-- Task details --
Restate word for word only the lines from the one with "Cartera Harmónica Clásico" through the end of the records; no pictures belong in the copy.

-- Records for this exercise --
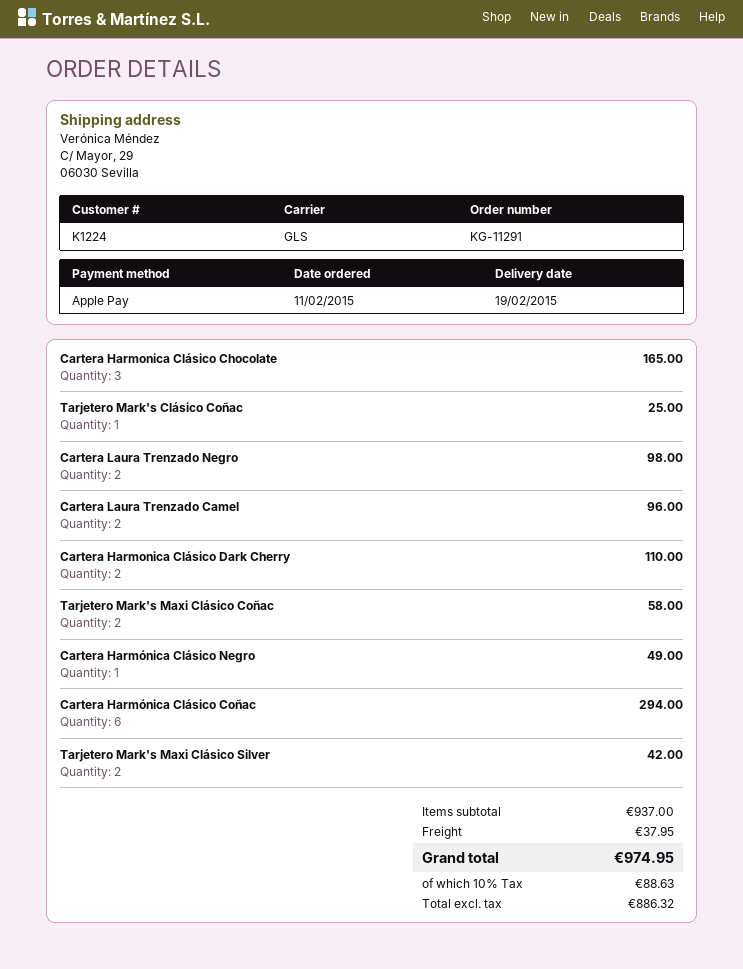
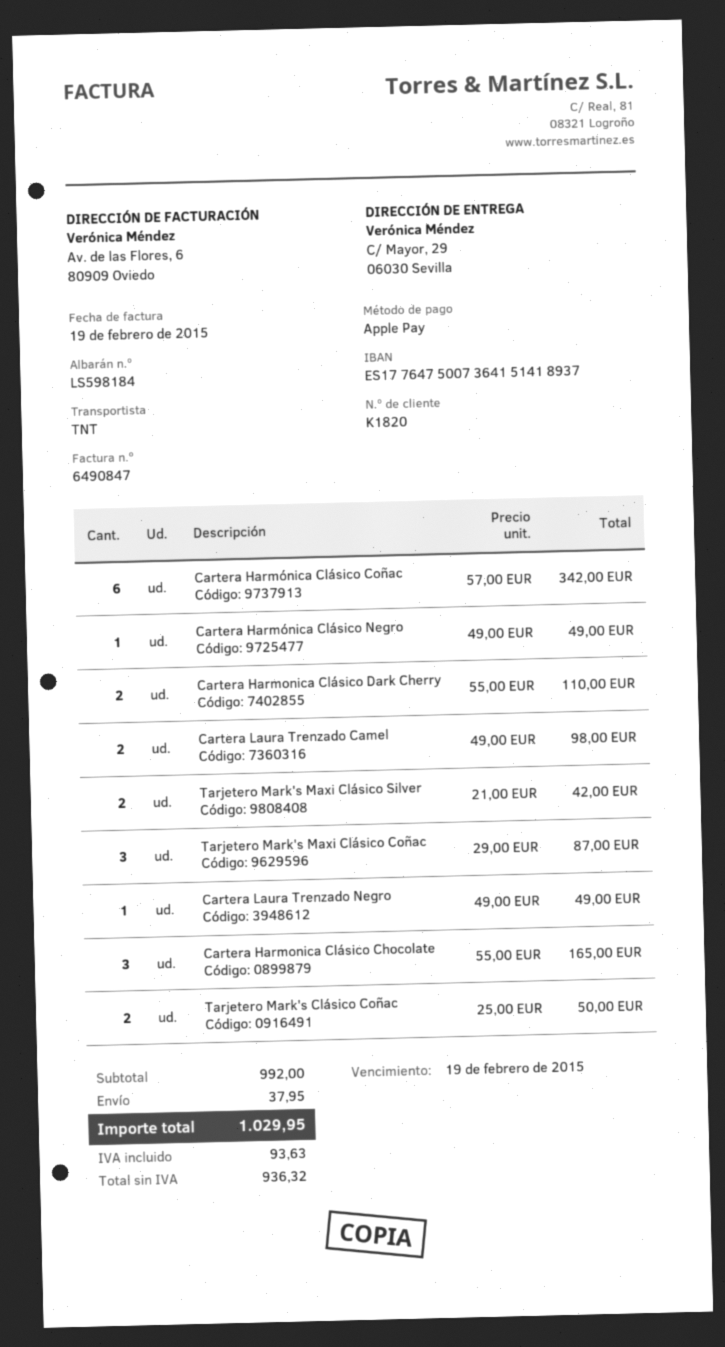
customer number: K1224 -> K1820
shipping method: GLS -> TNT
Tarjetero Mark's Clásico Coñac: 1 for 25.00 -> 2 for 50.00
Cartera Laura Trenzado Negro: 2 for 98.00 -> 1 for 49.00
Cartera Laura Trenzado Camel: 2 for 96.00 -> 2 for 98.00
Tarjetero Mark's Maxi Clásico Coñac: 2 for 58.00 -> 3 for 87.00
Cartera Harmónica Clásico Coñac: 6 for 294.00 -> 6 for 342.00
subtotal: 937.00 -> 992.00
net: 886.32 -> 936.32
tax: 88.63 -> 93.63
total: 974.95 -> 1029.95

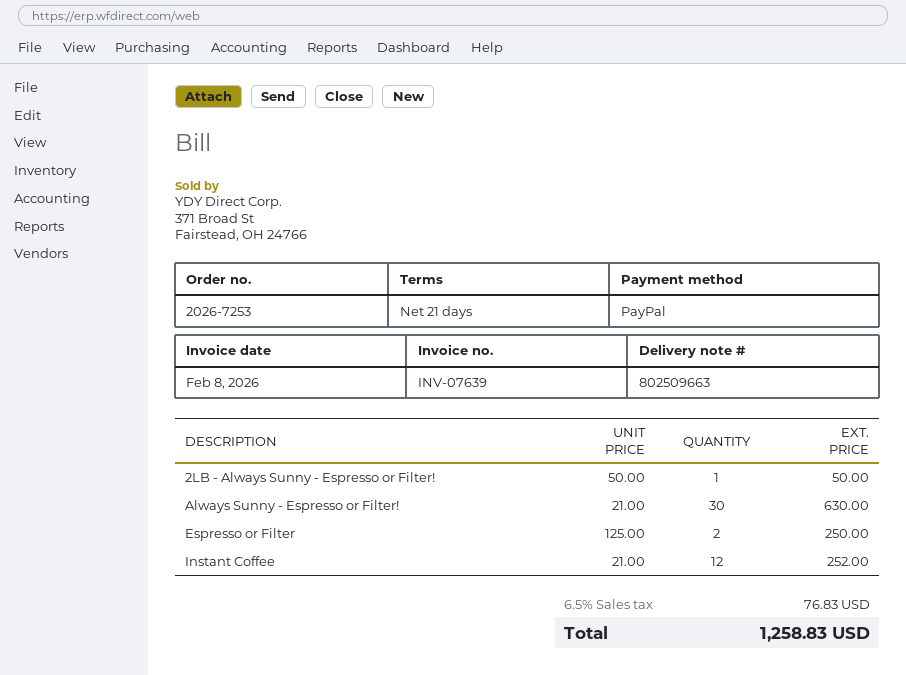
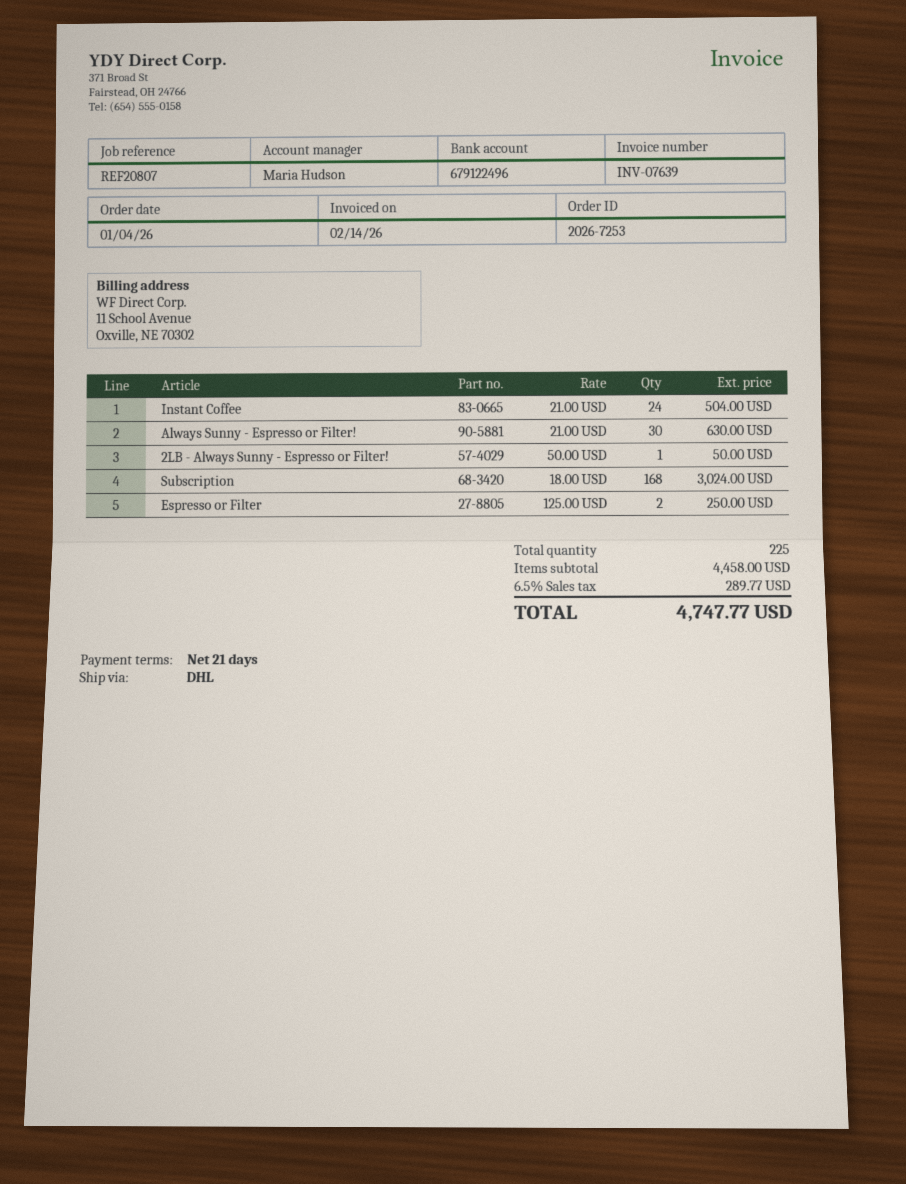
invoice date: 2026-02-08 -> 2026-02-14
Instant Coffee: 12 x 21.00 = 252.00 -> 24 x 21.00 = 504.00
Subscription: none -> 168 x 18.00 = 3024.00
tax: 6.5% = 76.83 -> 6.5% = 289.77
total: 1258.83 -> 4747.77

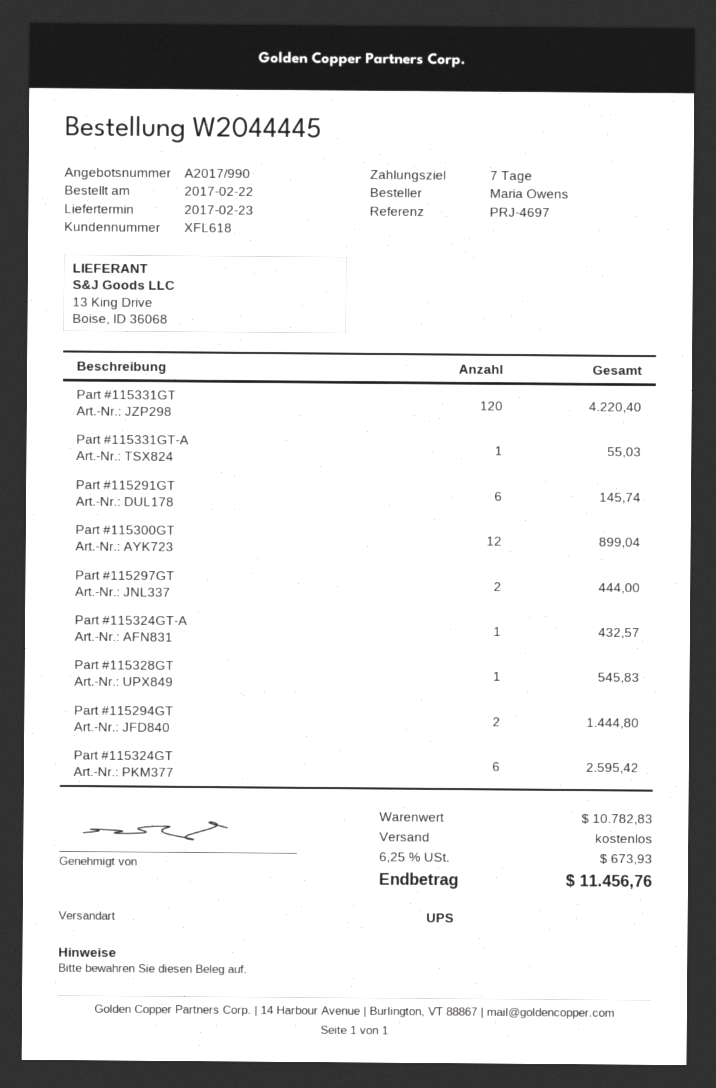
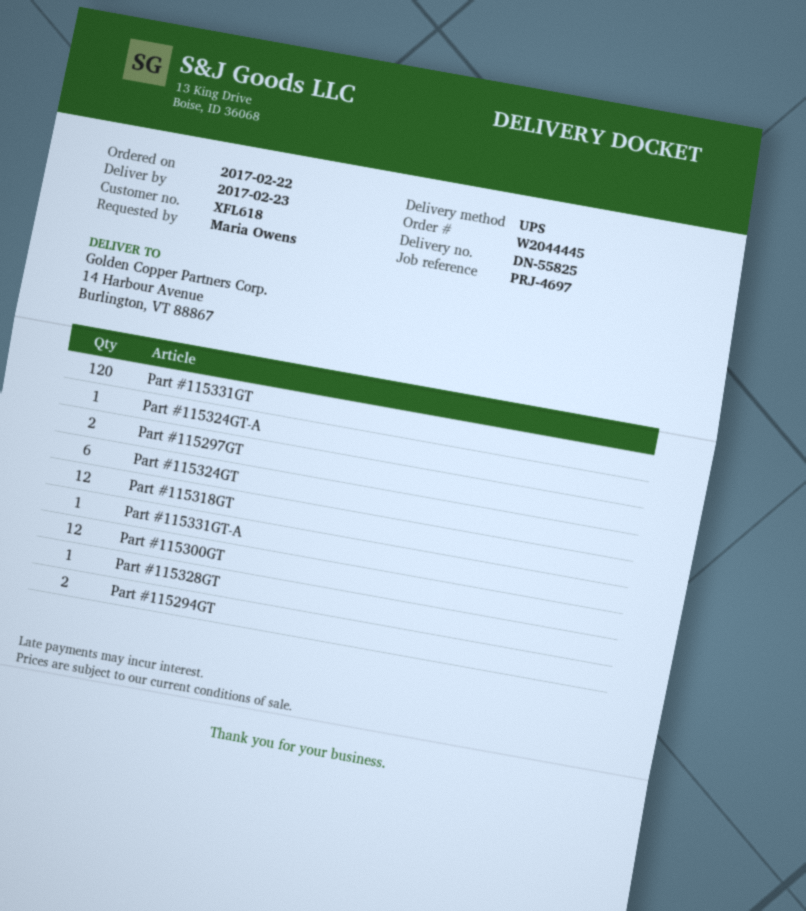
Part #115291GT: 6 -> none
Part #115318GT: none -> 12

-- Answer to the problem --
Cartera Harmónica Clásico Coñac: 6 for 294.00 -> 6 for 342.00
subtotal: 937.00 -> 992.00
net: 886.32 -> 936.32
tax: 88.63 -> 93.63
total: 974.95 -> 1029.95

invoice date: 2026-02-08 -> 2026-02-14
Instant Coffee: 12 x 21.00 = 252.00 -> 24 x 21.00 = 504.00
Subscription: none -> 168 x 18.00 = 3024.00
tax: 6.5% = 76.83 -> 6.5% = 289.77
total: 1258.83 -> 4747.77

Part #115291GT: 6 -> none
Part #115318GT: none -> 12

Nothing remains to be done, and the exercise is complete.